On the line in that table corresponding to each branch of the tree will also be printed "yes", "no" or "maybe" as an answer to the question of whether this branch is of nonzero length. If there is no evidence that any character has changed in that branch, then "no" will be printed. If there is definite evidence that one has changed, then "yes" will be printed. If the matter is ambiguous, then "maybe" will be printed. You should keep in mind that all of these conclusions assume that we are only interested in the assignment of states that requires the least amount of change. In reality, the confidence limit on tree topology usually includes many different topologies, and presumably also then the confidence limits on amounts of change in branches are also very broad.

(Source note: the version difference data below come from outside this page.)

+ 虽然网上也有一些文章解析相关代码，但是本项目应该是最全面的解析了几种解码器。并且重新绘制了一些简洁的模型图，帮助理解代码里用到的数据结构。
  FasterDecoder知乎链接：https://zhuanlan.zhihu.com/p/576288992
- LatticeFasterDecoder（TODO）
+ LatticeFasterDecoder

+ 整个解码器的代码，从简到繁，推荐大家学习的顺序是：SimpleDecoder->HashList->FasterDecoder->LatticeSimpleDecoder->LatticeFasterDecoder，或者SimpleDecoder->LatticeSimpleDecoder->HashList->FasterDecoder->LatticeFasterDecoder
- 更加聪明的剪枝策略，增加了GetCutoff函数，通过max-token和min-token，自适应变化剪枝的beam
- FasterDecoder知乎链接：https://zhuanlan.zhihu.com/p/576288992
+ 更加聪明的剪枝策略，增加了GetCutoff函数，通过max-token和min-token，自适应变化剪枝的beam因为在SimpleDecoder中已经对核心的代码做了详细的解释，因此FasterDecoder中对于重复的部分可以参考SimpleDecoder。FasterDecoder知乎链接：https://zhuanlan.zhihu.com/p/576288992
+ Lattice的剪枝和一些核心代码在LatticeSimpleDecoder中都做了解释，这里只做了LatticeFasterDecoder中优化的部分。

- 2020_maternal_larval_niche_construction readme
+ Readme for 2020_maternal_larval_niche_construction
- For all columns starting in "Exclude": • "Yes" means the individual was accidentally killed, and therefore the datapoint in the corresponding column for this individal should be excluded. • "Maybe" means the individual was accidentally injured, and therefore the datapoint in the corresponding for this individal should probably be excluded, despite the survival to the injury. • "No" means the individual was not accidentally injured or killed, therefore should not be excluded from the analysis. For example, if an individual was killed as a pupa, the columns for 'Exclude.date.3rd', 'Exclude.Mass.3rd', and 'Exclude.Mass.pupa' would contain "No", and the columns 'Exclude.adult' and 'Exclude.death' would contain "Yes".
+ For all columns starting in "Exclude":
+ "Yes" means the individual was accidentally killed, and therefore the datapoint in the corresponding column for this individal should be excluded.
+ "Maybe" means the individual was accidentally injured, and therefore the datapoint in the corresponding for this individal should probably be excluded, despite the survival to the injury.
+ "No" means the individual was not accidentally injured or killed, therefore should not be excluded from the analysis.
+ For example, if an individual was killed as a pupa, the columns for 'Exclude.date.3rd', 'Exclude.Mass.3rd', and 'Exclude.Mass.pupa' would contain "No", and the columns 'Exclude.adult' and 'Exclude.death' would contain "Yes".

In addition to the table showing numbers of events, a table may be printed out showing which ancestral state causes the fewest events for each character. This will not always be done, but only when the tree is rooted and some ancestral states are unknown. This can be used to infer states of ancestors. For example, if you use the O (Outgroup) and A (Ancestral states) options together, with at least some of the ancestral states being given as "?", then inferences will be made for those characters, as the outgroup makes the tree rooted if it was not already.

In programs Mix and Penny, if you are using the Camin-Sokal parsimony option with ancestral state "?" and it turns out that the program cannot decide between ancestral states 0 and 1, it will fail to even attempt reconstruction of states of the hypothetical ancestors, printing them all out as "." for those characters. This is done for internal bookkeeping reasons -- to reconstruct their changes would require a fair amount of additional code and additional data structures. It is not too hard to reconstruct the internal states by hand, trying the two possible ancestral states one after the other. A similar comment applies to the use of ancestral state "?" in the Dollo or Polymorphism parsimony methods (programs Dollop and Dolpenny) which also can result in a similar hesitancy to print the estimate of the states of the hypothetical ancestors. In all of these cases the program will print "?" rather than "no" when it describes whether there are any changes in a branch, since there might or might not be changes in those characters which are not reconstructed.

For further information see the documentation files for the individual programs.